Палатон вышел, и его сразу же охватил ветер — более холодный, чем он представлял. Он набросил куртку, которую до тех пор нес в руке. Руфин выбросила вслед ему рюкзак.
Как и в Голубой Гряде, здесь маленькая подвесная дорога уносила прибывших от посадочной площадки. Палатон занял кабинку, старую и продуваемую всеми ветрами, и отправился в путь. По мере снижения ветер утих, но его порывы были по-прежнему ледяными.
Внизу его ждала чоя, ежась от ветра. Ее желтовато-белые волосы были упрятаны под вязаную шапочку, на морщинистом лице обозначилось явное неодобрение. Это лицо напоминало кусок кожи, годами пролежавший под ветрами, дождем и солнцем. Палатон так и не узнал, к какому Дому принадлежит чоя и каков ее возраст.
Она поклонилась.
— Мы не привыкли принимать гостей в такое время года и без предупреждения.

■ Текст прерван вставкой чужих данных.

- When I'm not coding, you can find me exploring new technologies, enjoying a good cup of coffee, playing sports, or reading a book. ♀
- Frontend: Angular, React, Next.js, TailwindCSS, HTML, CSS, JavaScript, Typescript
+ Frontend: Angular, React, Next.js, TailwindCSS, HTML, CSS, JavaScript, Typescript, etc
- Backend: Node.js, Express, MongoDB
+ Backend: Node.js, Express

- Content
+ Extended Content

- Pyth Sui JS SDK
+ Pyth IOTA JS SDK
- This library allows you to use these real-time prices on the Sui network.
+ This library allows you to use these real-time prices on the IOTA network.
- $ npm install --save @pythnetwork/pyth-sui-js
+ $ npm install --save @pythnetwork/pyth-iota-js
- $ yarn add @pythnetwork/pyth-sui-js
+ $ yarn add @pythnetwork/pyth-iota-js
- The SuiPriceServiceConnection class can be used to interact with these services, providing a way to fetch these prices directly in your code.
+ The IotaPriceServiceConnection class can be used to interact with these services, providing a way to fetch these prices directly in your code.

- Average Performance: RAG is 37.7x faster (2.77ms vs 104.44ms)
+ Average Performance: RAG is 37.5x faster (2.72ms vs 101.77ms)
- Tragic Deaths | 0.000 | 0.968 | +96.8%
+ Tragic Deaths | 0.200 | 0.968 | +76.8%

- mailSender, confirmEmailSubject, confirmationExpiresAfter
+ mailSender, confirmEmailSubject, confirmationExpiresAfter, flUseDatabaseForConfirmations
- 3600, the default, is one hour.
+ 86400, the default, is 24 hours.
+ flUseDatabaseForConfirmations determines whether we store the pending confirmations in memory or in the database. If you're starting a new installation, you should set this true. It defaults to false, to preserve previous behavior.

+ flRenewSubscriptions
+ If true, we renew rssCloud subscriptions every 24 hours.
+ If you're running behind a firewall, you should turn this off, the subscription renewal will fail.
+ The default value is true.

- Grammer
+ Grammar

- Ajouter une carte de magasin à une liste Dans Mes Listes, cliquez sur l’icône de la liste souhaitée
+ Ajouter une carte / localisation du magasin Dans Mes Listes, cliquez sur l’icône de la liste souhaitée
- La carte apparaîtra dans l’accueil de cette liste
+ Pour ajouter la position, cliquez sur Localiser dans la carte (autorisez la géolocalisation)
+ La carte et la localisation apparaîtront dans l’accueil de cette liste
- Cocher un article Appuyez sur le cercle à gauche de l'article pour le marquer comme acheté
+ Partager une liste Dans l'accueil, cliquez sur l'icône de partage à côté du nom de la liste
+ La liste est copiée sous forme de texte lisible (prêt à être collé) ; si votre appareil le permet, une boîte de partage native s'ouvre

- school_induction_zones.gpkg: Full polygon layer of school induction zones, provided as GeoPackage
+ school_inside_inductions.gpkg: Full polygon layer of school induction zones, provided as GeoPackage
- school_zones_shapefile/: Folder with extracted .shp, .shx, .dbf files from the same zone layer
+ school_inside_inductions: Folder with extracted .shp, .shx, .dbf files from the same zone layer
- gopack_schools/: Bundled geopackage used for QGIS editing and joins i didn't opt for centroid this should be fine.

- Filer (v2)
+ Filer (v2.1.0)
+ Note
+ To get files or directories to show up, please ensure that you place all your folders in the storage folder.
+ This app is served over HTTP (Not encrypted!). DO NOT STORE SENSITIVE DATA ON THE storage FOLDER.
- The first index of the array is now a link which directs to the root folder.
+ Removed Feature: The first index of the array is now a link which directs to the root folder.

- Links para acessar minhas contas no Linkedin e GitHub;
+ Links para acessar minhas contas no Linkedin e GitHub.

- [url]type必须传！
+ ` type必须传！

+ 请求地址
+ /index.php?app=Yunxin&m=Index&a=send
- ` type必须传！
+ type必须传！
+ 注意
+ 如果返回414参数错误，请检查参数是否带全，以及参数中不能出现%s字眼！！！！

Палатон смутился. Открыв боковую дверцу, он вышел из кабины, закинув за плечо рюкзак.
— Прошу прощения, — произнес он. — У меня осталось слишком мало времени на отдых, и поскольку храм моего Дома временно закрыт, я решил приехать сюда. Моя сестра мечтает порисовать здесь, — он огляделся и глубоко вздохнул. Холодный воздух был свежим и бодрящим. — И теперь я понимаю, почему.
Неодобрение постепенно исчезало с морщинистого лица чоя. Она указала путь затянутой в перчатку рукой.
— Самые серьезные работы мы выполняем зимой, так что не можем предоставить вам жилье на выбор. Мы только недавно вернулись к работе, когда уехали ученики. Вы надолго?
— Надеюсь, я пробуду здесь всего несколько дней, — признался Палатон. — Мне необходимо только место, чтобы заночевать.
— Хорошо. Тогда вы будете жить с Гонри. Он работает с тканями, так что вы не побеспокоите его.
Чоя торопилась, чтобы идти наравне с Палатоном, ее дыхание туманом растворялось в воздухе. Она не стала прибегать к обычной вежливости, думал Палатон, шагая рядом с ней. Однако он ни о чем не жалел, ибо если этот Гонри окажется достаточно старым, он может быть в числе тех художников, которые видели здесь его мать.